When it becomes necessary to negotiate with someone we have a personal dislike for or that we lack respect for, it can often make us feel uneasy, aggressive, or even timid. We start to break the rules…listening to respond, making presumptions about their motivations, and other counterproductive actions.  It is times like this that we remember what President John F. Kennedy said in his 1961 inaugural address, "Let us never negotiate out of fear. But let us never fear to negotiate." This quote underscores the importance of negotiating effectively, regardless of personal feelings.

Collectively, the Black Swan Negotiation Instructors have responded to thousands of incidents. They all agree it would be challenging to think of even a handful of times that they actually 'liked' the person they were negotiating with. This highlights the fact that personal feelings towards the other party are often irrelevant in achieving a successful negotiation.

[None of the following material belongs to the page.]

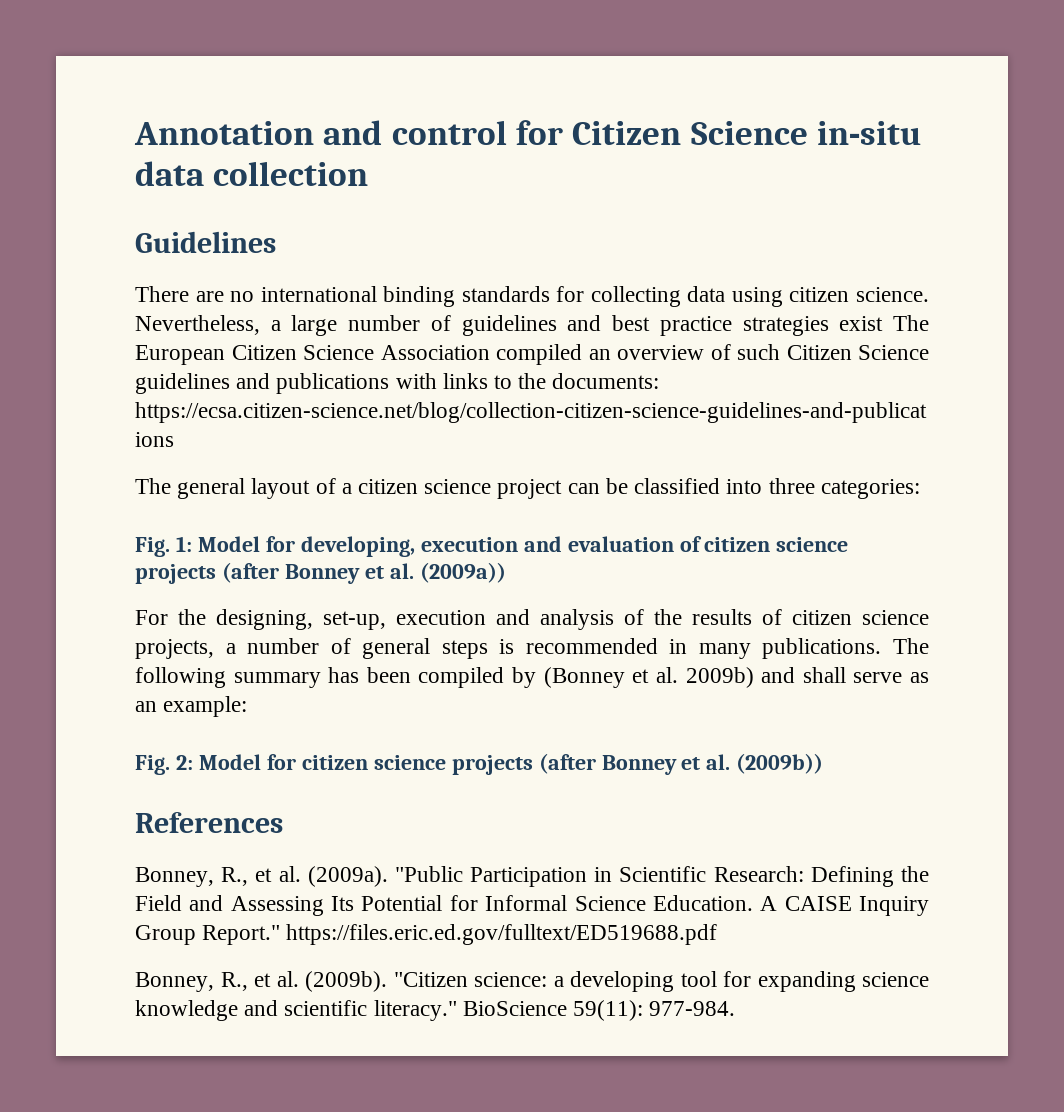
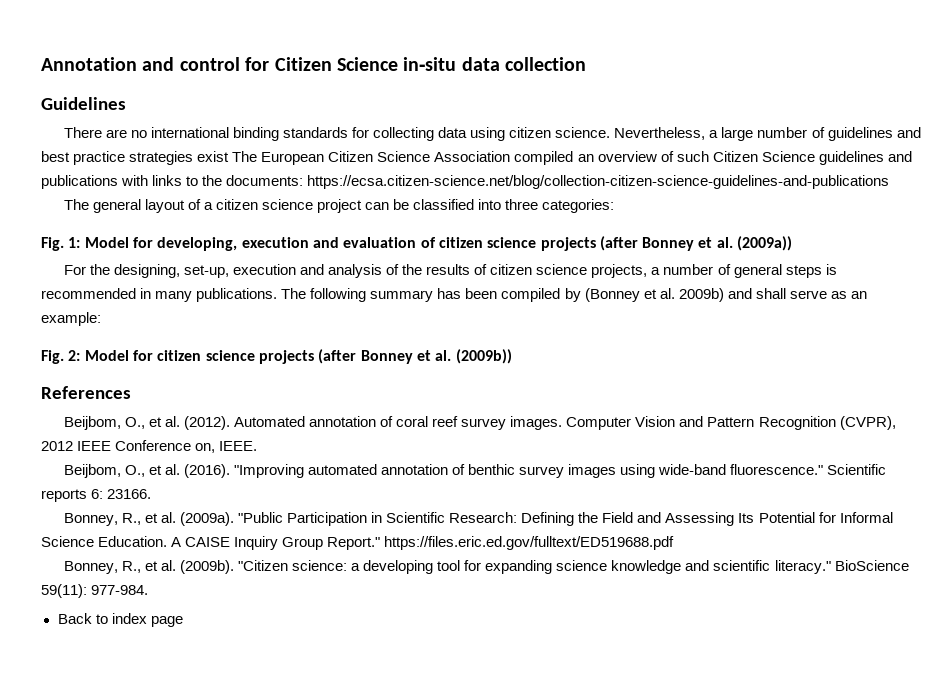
(283, 822) none -> [63,416,896,430] [41,440,258,453] [63,464,887,478] [41,489,152,502] // Beijbom, O., et al. (2012). Automated annotation of coral reef survey images. Computer Vision and Pattern Recognition (CVPR), 2012 IEEE Conference on, IEEE. // Beijbom, O., et al. (2016). "Improving automated annotation of benthic survey images using wide‐band fluorescence." Scientific reports 6: 23166.
(736, 1008) none -> [57,613,183,627] // Back to index page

We must focus on the issue, not the person. Dean Rusk, the former Secretary of State under Presidents John F. Kennedy and Lyndon B. Johnson, reminded us that, "One of the best ways to persuade others is by listening to them." Rusk's quote applies to those we like as well as those we do not. Active listening and understanding the other party's perspective are crucial skills in any negotiation, regardless of our personal feelings toward them.

Emotions can hinder effective negotiation. Personal biases and negative feelings can cloud judgment, leading to suboptimal outcomes.  Separating the person from the problem is crucial. This means addressing the issue, not the individual, and maintaining professionalism and objectivity throughout the negotiation. Understanding the other party's perspective, even if you disagree, is key to applying Tactical Empathy®.

Easier said than done. Start with CAVIAAR™.

To effectively negotiate with someone you dislike or lack respect for, it's essential to prepare mentally and emotionally - starting with CAVIAAR™, a process that involves starting with being curious and acknowledging your feelings, and setting them aside to focus on your goals and the desired outcome. The process will get you in the right mindset to start the negotiation and guide you through the negotiation. 

Once the negotiation starts, staying curious with Empathetic Listening….paying attention to the words that are said (and not said), and understanding the driving forces behind their statements will keep negative emotions at bay.

 "A negotiator should observe everything. You must be part Sherlock Holmes, part Sigmund Freud." Victor Kiam, past owner New England Patriots

Tone is more important than content

”You can’t shake hands with a clenched fist.” - Indira Gandhi

When it is your time to talk, it's imperative to avoid confrontational or judgmental language and tone. Throughout the negotiation, maintain a calm and professional demeanor. Remember, your tone conveys more than the actual words you use. A harsh or aggressive tone can quickly derail a negotiation, while a calm and respectful tone can help create an atmosphere of collaboration and understanding. Focus on speaking, slowly, and with a measured cadence to ensure your message is received as intended.

When emotional outbursts or personal attacks must be addressed, or you are getting a poor reaction from your counterpart — think anger, frustration, or narcissism — “I” Messages are a good fit.   Simply put, “I” Messages are designed to confront persistent, counterproductive behaviors.  “I” Messages consist of three parts:

  1.  When you [the unwanted behavior (e.g., yell)]
  2. I feel [the way you feel (e.g., frustrated )]
  3.  Because [what they stand to lose if they don’t cease (e.g., I’m not sure how we are going to continue this discussion constructively)]

By using "I" Messages, you are addressing behaviors or statements that are disruptive to the interaction while avoiding accusatory language that can put the other party on the defensive. This approach tells the counterpart to “knock it off” without sounding confrontational.

The Black Swan Method® is indispensable in managing emotions and maintaining objectivity during negotiations.

With knowing how to prepare and the right mindset anyone can approach any negotiation with confidence and skill, regardless of the relationship with the other party.